How to view HTML code:
- To view the entire page: "View Source" or "View Page Source" or "Show Page Source"
- To view a specific part: "Inspect Element"
- Safari users: Safari menu, Preferences, Advanced, Show Develop menu in menu bar
- Let's inspect example.html

### Aquire Your Data

In [1]:
# read the HTML code for a web page and save as a string
with open('../../DAT-DC-10/data/example.html', 'rU') as f:
    html = f.read()

### Look at / Explorre Your Data (html)

In [2]:
#print html

In [3]:
# convert HTML into a structured Soup object
from bs4 import BeautifulSoup
b = BeautifulSoup(html, 'html.parser')

In [4]:
# print out the object
#print b
#print b.prettify()

#### 'find' method returns the first matching Tag (and everything inside of it)

In [5]:
b.find(name='body')
b.find(name='h1')

<h1 id="main">DAT10 Class 6</h1>

In [6]:
# Tags allow you to access the 'inside text'
b.find(name='h1').text

u'DAT10 Class 6'

In [7]:
# Tags also allow you to access their attributes
b.find(name='h1')['id']

u'main'

#### 'find_all' method is useful for finding all matching Tags

In [8]:
test = b.find_all(name='p')    # returns a ResultSet (like a list of Tags)
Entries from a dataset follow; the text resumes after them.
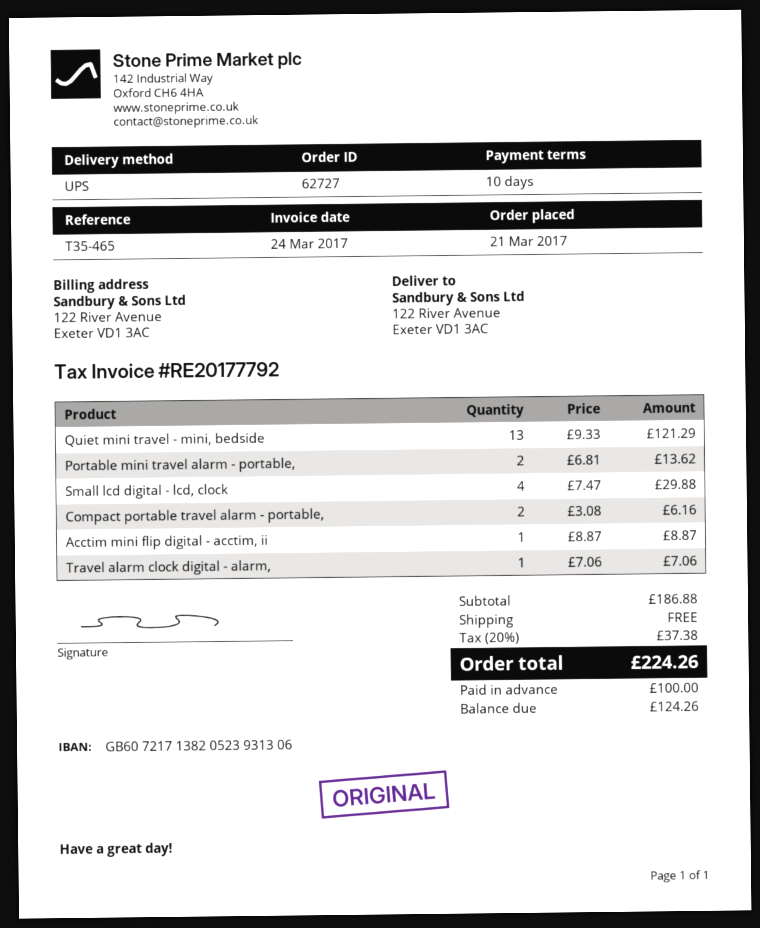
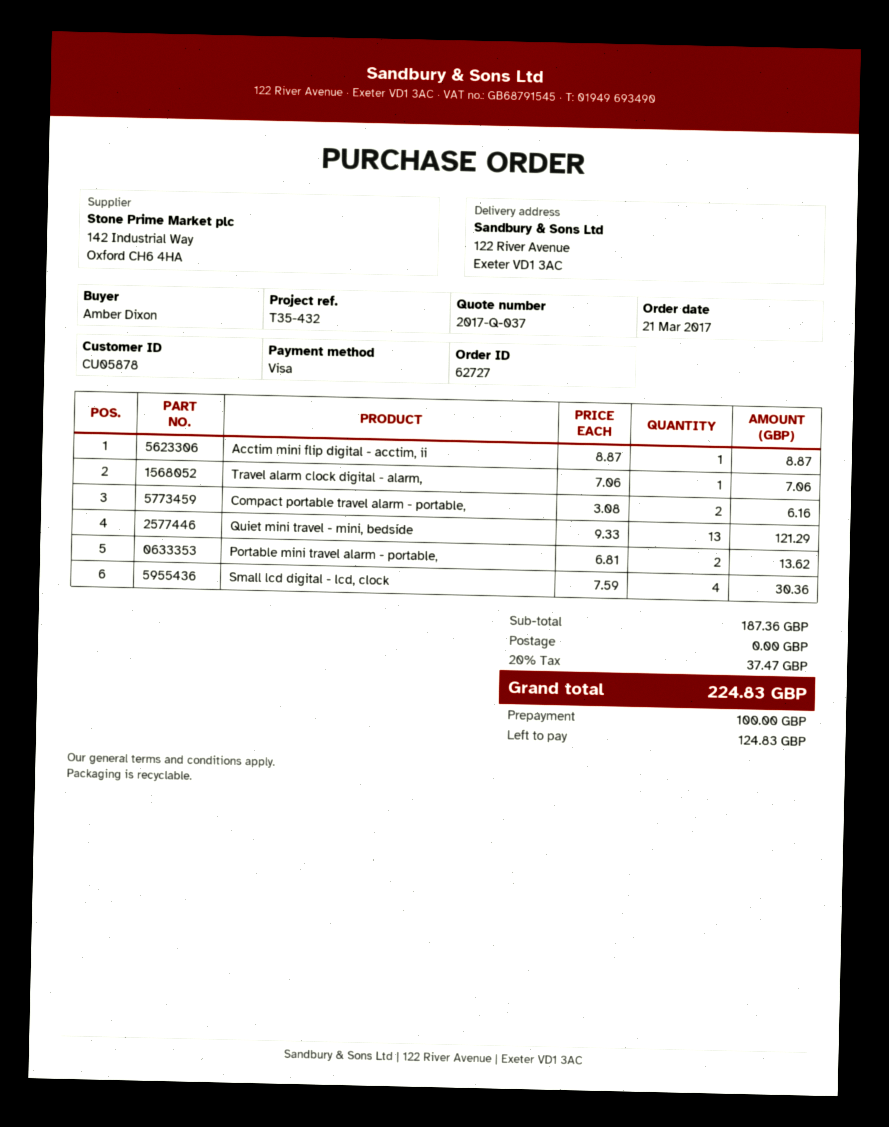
reference: T35-465 -> T35-432
Small lcd digital - lcd, clock: 4 x 7.47 = 29.88 -> 4 x 7.59 = 30.36
subtotal: 186.88 -> 187.36
tax: 20% = 37.38 -> 20% = 37.47
total: 224.26 -> 224.83
balance: 124.26 -> 124.83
### Quiz: What is the datatype returned by 'find_all'? What kinds of operations can we do on that datatype?

In [9]:
type(test)

bs4.element.ResultSet

In [10]:
tag1 = test[0]

In [11]:
tag1.contents

[u'First, we are covering APIs, which are useful for getting data.']

Hint: ResultSets can be sliced

In [12]:
#len(b.find_all(name='p'))
#b.find_all(name='p')[0]
#b.find_all(name='p')[0].text
b.find_all(name='p')[0]['id']

u'api'

In [13]:
# iterate over a ResultSet
results = b.find_all(name='p')
for tag in results:
    print tag.text

First, we are covering APIs, which are useful for getting data.
Then, we are covering web scraping, which is a more flexible way to get data.
Finally, I will ask you to fill out yet another feedback form!
Here are some helpful API resources:
Here are some helpful web scraping resources:


In [14]:
print "\n".join(tag.text for tag in results if len(tag.text) > 0)

First, we are covering APIs, which are useful for getting data.
Then, we are covering web scraping, which is a more flexible way to get data.
Finally, I will ask you to fill out yet another feedback form!
Here are some helpful API resources:
Here are some helpful web scraping resources:


In [15]:
print "\n".join(list_text)

NameError: name 'list_text' is not defined

### Quiz: How would you write the above as a list comprenhension?

### Limit search by Tag attribute

In [16]:
b.find(name='p', attrs={'id':'scraping'})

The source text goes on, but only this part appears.